In [1]:
# python common
import os
# python universe
import numpy as np
import matplotlib.pyplot as plt
# nn
import torch
import torch.nn as nn

In [41]:
# util dashboard imports
import csv
import soundfile as sf

In [2]:
import logging
logger = logging.getLogger()
logger.setLevel(logging.DEBUG)

In [3]:
import sys
sys.path.append("../lib/")

from mids_pytorch_model import Model, get_wav_for_path_pipeline

from util import active_BALD, detect_timestamps_BNN

In [19]:
# tasks
def _get_wav_for_path_pipeline(path, sr=8000):
    return get_wav_for_path_pipeline(path, sr)

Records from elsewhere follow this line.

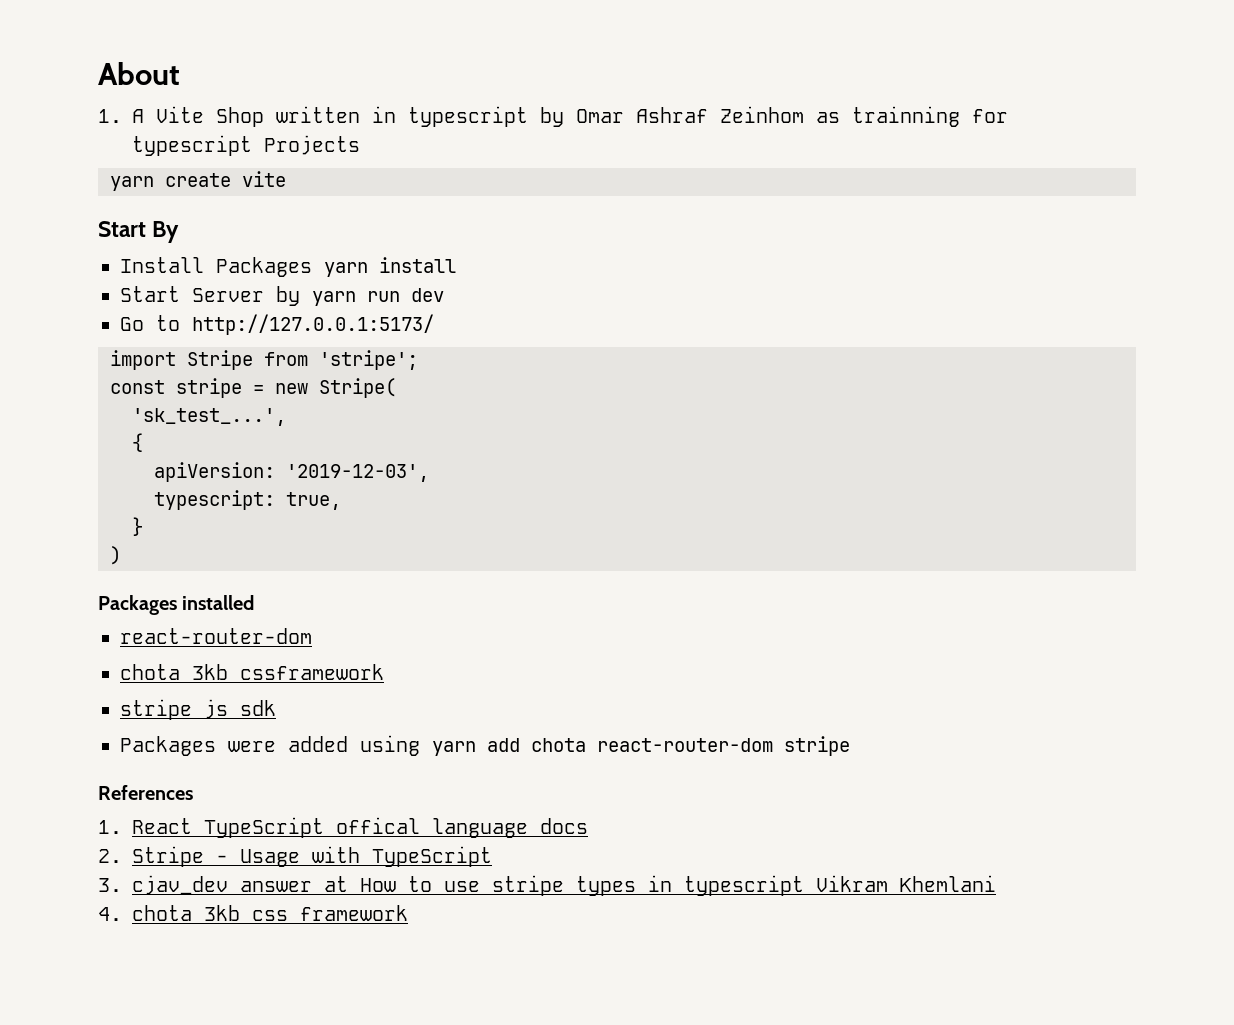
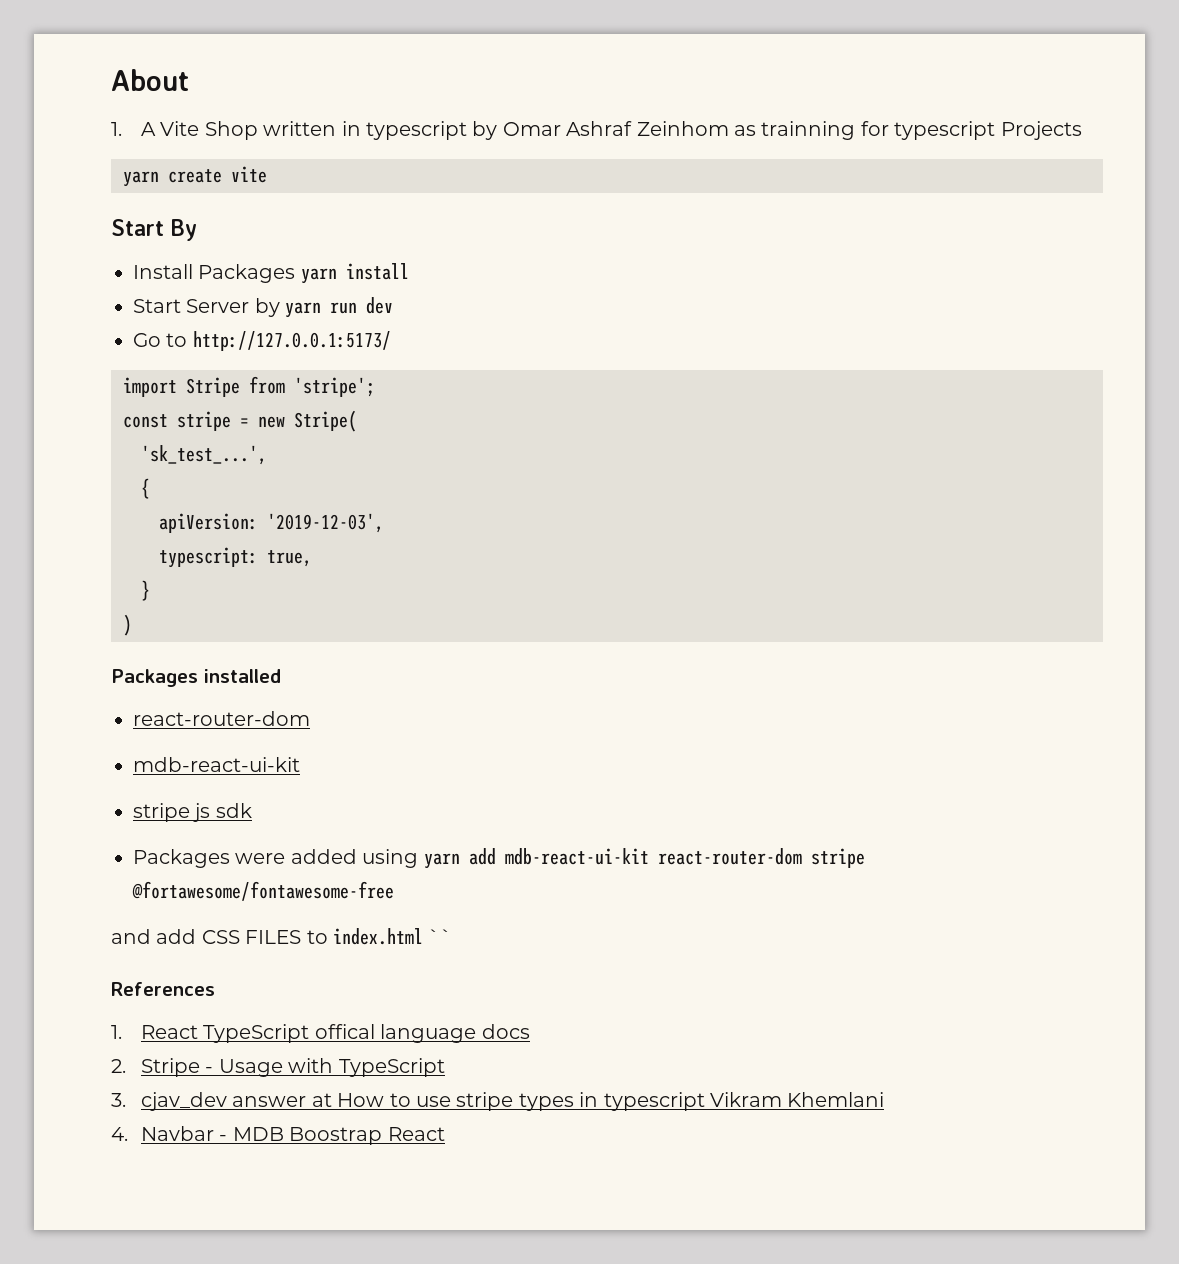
  Packages installed
  react-router-dom
- chota 3kb cssframework
+ mdb-react-ui-kit
- Packages were added using yarn add chota react-router-dom stripe
+ Packages were added using yarn add mdb-react-ui-kit react-router-dom stripe @fortawesome/fontawesome-free
+ and add CSS FILES to index.html ``
- 4. chota 3kb css framework
+ 4. Navbar - MDB Boostrap React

def _predict_on_frames(signal, model, device, step_size, n_hop, batch_size):
    # padding is the difference between the win size and step size
    # The first window is silence prepended to the step size to fill the WindowsError
    # then the window slides by the step amount until the last frame is the step followed by
    # silence to fill the window
    pad_amt = (win_size - step_size) * n_hop
    pad_l = torch.zeros(1, pad_amt) + (0.1**0.5) * torch.randn(1, pad_amt)
    pad_r = torch.zeros(1, pad_amt) + (0.1**0.5) * torch.randn(1, pad_amt)
    padded_stepped_signal = torch.cat([pad_l, signal, pad_r], dim=1).unfold(
        1, win_size * n_hop, step_size * n_hop).transpose(0, 1).to(device)  # b, 1, s

    softmax = nn.Softmax(dim=1)

    prediction_list = []
    spectrogram_list = []
    with torch.no_grad():
        for batch_signals in torch.split(padded_stepped_signal, batch_size, 0):
            predictions = model(batch_signals)
            predction_probabilities = softmax(
                predictions['prediction']).cpu().detach()
            prediction_list.append(predction_probabilities)
            spectrogram_list.append(
                predictions['spectrogram'].cpu().detach().numpy())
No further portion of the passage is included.